When you copy the data, keep every word exactly as it is and leave the pictures out.

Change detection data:
====================

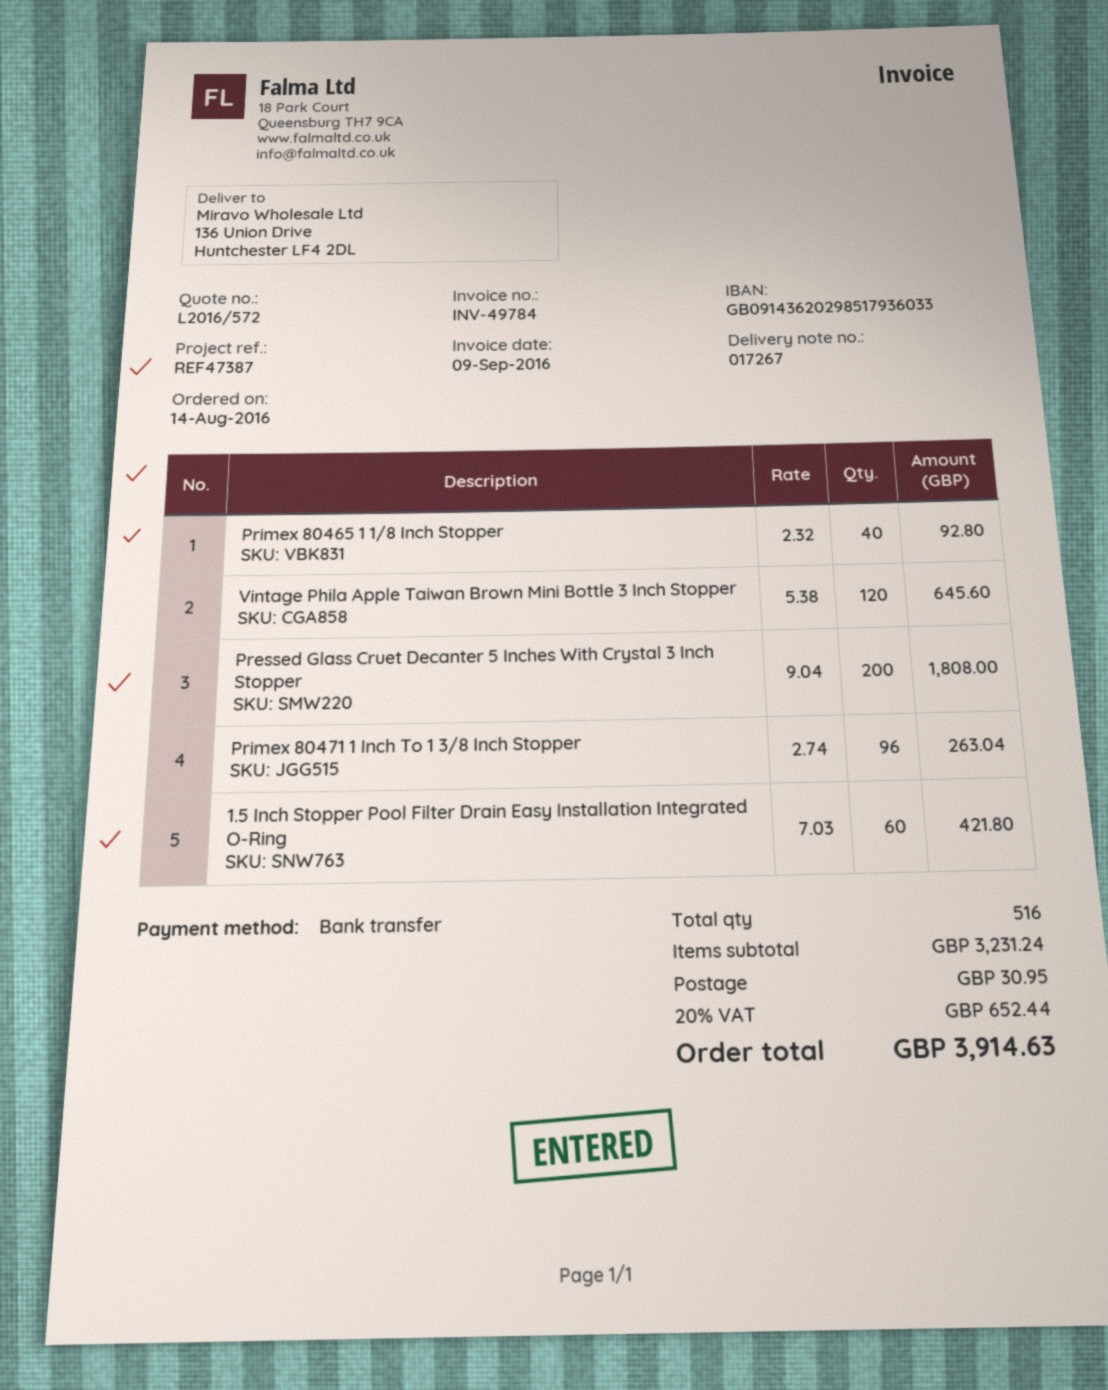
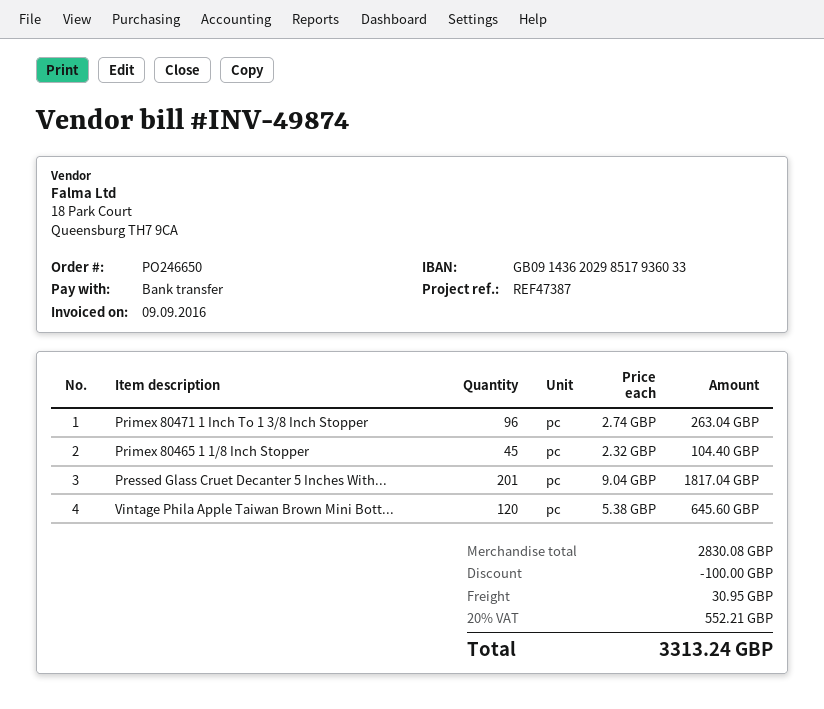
invoice number: INV-49784 -> INV-49874
Primex 80465 1 1/8 Inch Stopper: 40 x 2.32 = 92.80 -> 45 x 2.32 = 104.40
Pressed Glass Cruet Decanter 5 Inches With Crystal 3 Inch Stopper: 200 x 9.04 = 1808.00 -> 201 x 9.04 = 1817.04
1.5 Inch Stopper Pool Filter Drain Easy Installation Integrated O-Ring: 60 x 7.03 = 421.80 -> none
subtotal: 3231.24 -> 2830.08
discount: none -> 100.00
tax: 20% = 652.44 -> 20% = 552.21
total: 3914.63 -> 3313.24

====================

Task answer:
invoice number: INV-49784 -> INV-49874
Primex 80465 1 1/8 Inch Stopper: 40 x 2.32 = 92.80 -> 45 x 2.32 = 104.40
Pressed Glass Cruet Decanter 5 Inches With Crystal 3 Inch Stopper: 200 x 9.04 = 1808.00 -> 201 x 9.04 = 1817.04
1.5 Inch Stopper Pool Filter Drain Easy Installation Integrated O-Ring: 60 x 7.03 = 421.80 -> none
subtotal: 3231.24 -> 2830.08
discount: none -> 100.00
tax: 20% = 652.44 -> 20% = 552.21
total: 3914.63 -> 3313.24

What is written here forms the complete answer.